(Records for the exercise begins)

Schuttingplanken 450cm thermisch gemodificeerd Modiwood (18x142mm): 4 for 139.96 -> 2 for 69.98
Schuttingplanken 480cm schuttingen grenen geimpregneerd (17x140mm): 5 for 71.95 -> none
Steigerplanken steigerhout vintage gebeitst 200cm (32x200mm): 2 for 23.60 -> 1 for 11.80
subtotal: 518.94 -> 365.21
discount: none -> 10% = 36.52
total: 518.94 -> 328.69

(Records for the exercise ends)

Task requirements — Please copy the line that contains "Schuttingplanken 480cm schuttingen" and each line after it through the end of the records, exactly, and no other lines.

Answer to this exercise —
Schuttingplanken 480cm schuttingen grenen geimpregneerd (17x140mm): 5 for 71.95 -> none
Steigerplanken steigerhout vintage gebeitst 200cm (32x200mm): 2 for 23.60 -> 1 for 11.80
subtotal: 518.94 -> 365.21
discount: none -> 10% = 36.52
total: 518.94 -> 328.69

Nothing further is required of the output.